### Exercise aim:
Copy every line of the data that includes the string "Manuel".

### Version comparison data:
+++
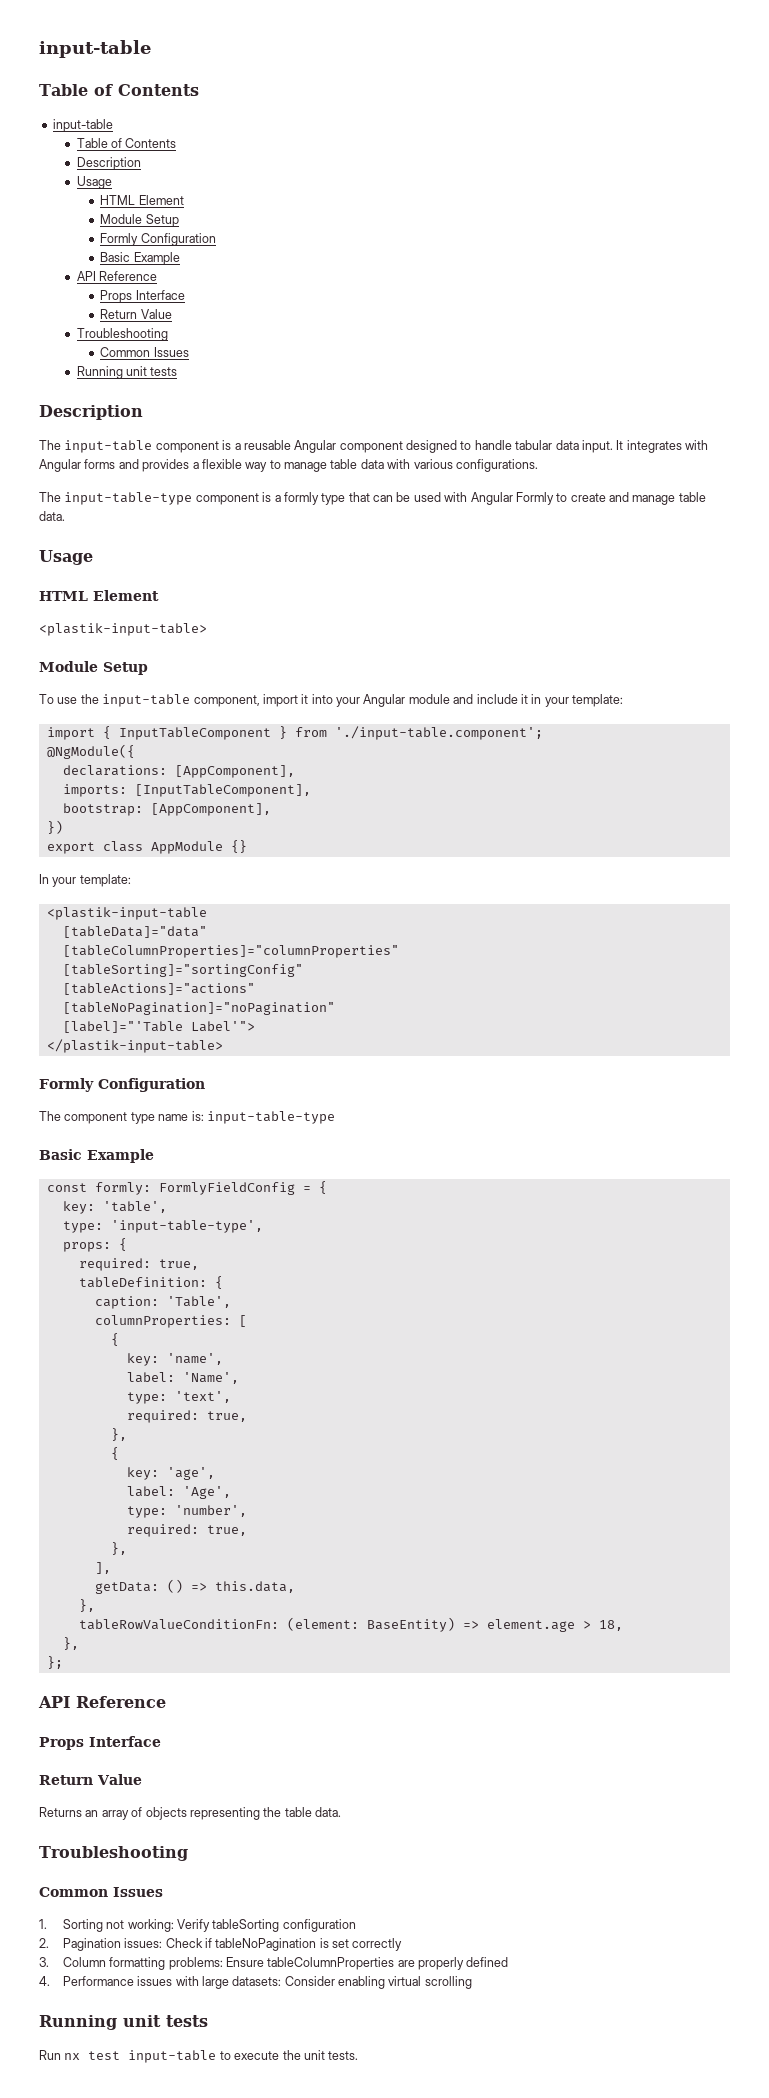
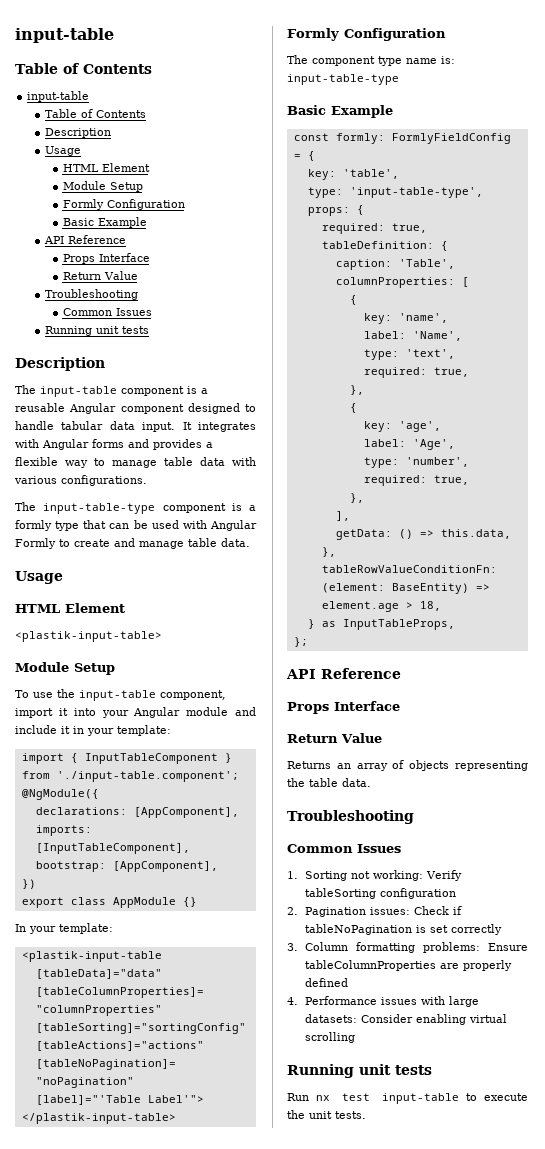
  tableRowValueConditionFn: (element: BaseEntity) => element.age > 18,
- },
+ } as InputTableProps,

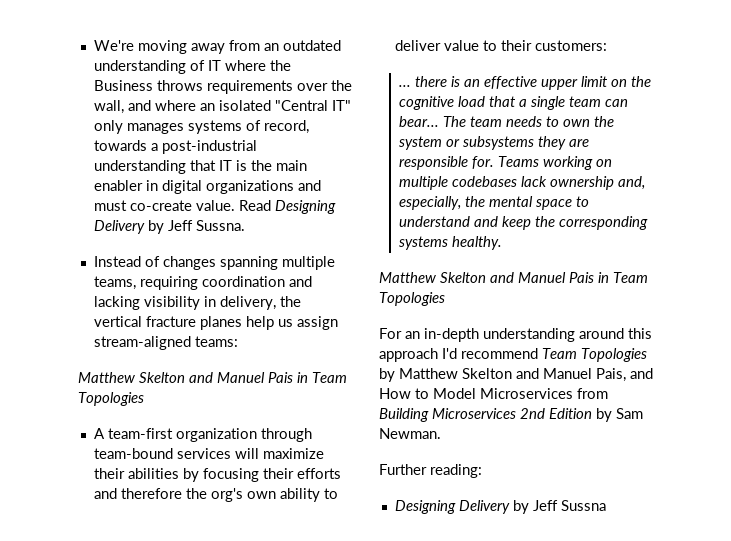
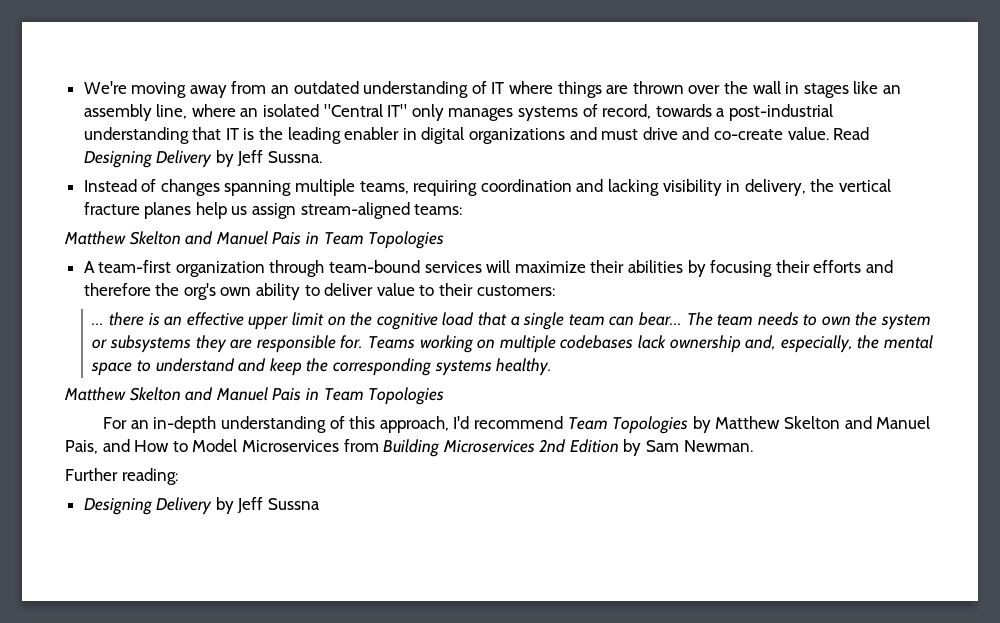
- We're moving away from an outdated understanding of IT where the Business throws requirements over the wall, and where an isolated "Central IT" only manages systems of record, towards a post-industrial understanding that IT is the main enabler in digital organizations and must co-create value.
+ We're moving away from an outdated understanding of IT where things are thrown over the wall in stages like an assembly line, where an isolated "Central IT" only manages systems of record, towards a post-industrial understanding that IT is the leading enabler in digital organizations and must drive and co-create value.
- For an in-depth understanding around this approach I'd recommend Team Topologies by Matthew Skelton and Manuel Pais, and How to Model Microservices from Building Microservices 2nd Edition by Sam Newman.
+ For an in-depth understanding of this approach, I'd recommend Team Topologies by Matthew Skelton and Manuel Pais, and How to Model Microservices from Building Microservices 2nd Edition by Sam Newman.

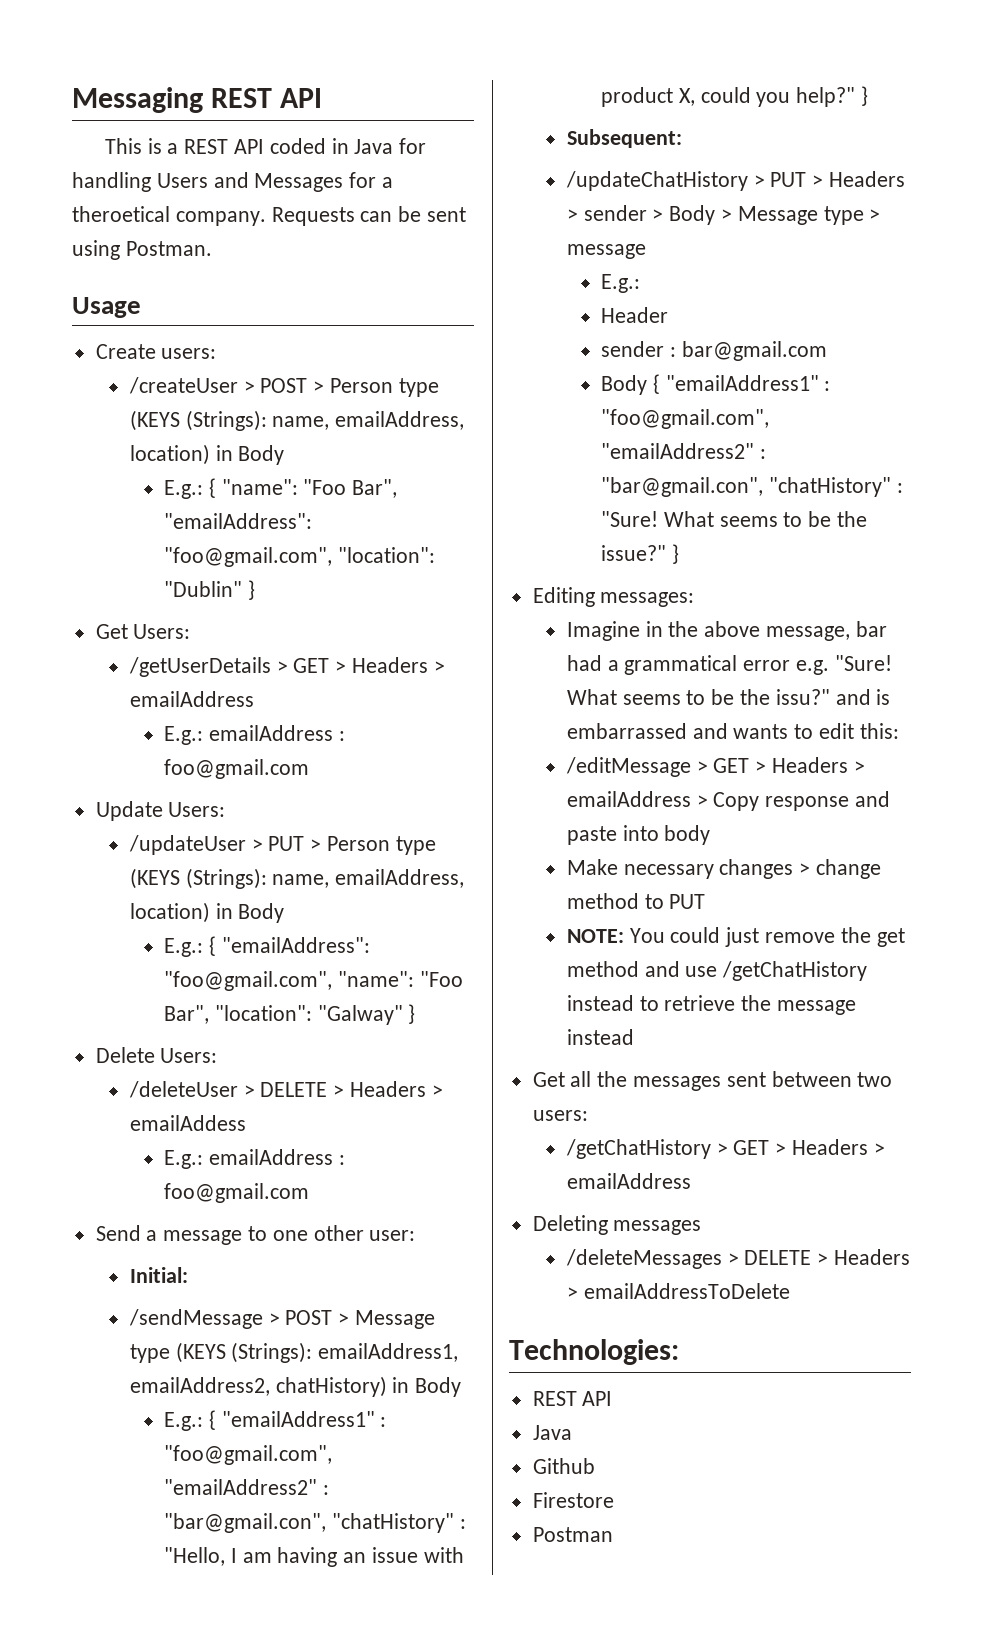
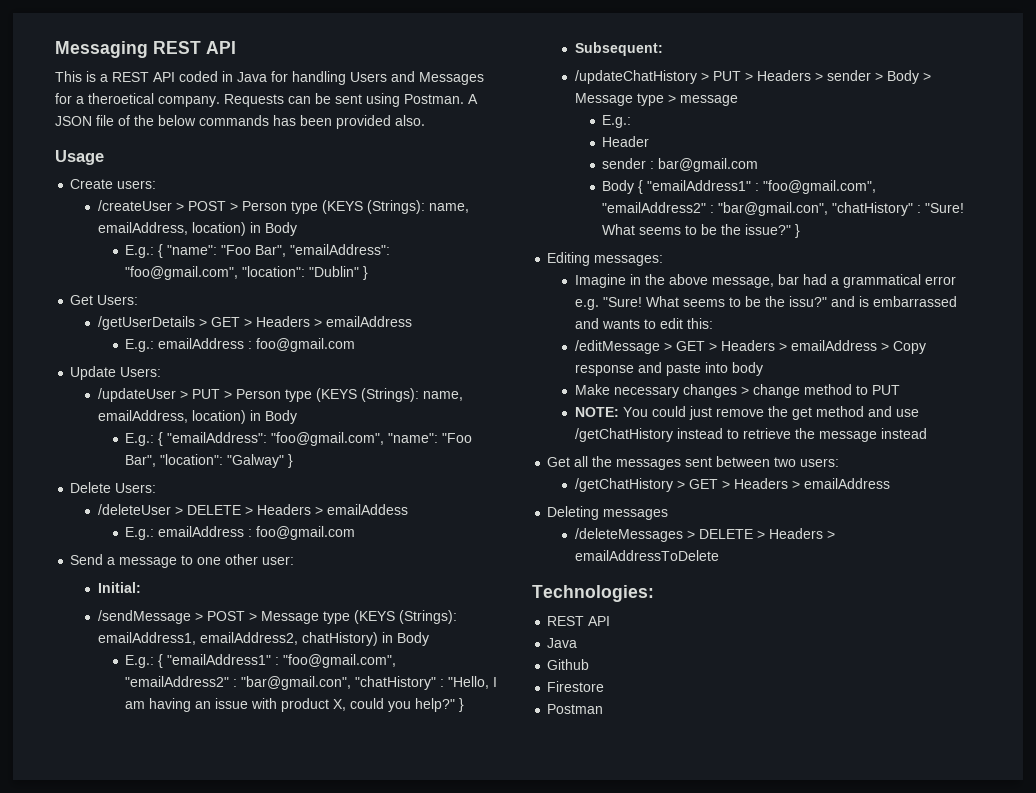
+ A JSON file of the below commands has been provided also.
+++
### Result below:
- For an in-depth understanding around this approach I'd recommend Team Topologies by Matthew Skelton and Manuel Pais, and How to Model Microservices from Building Microservices 2nd Edition by Sam Newman.
+ For an in-depth understanding of this approach, I'd recommend Team Topologies by Matthew Skelton and Manuel Pais, and How to Model Microservices from Building Microservices 2nd Edition by Sam Newman.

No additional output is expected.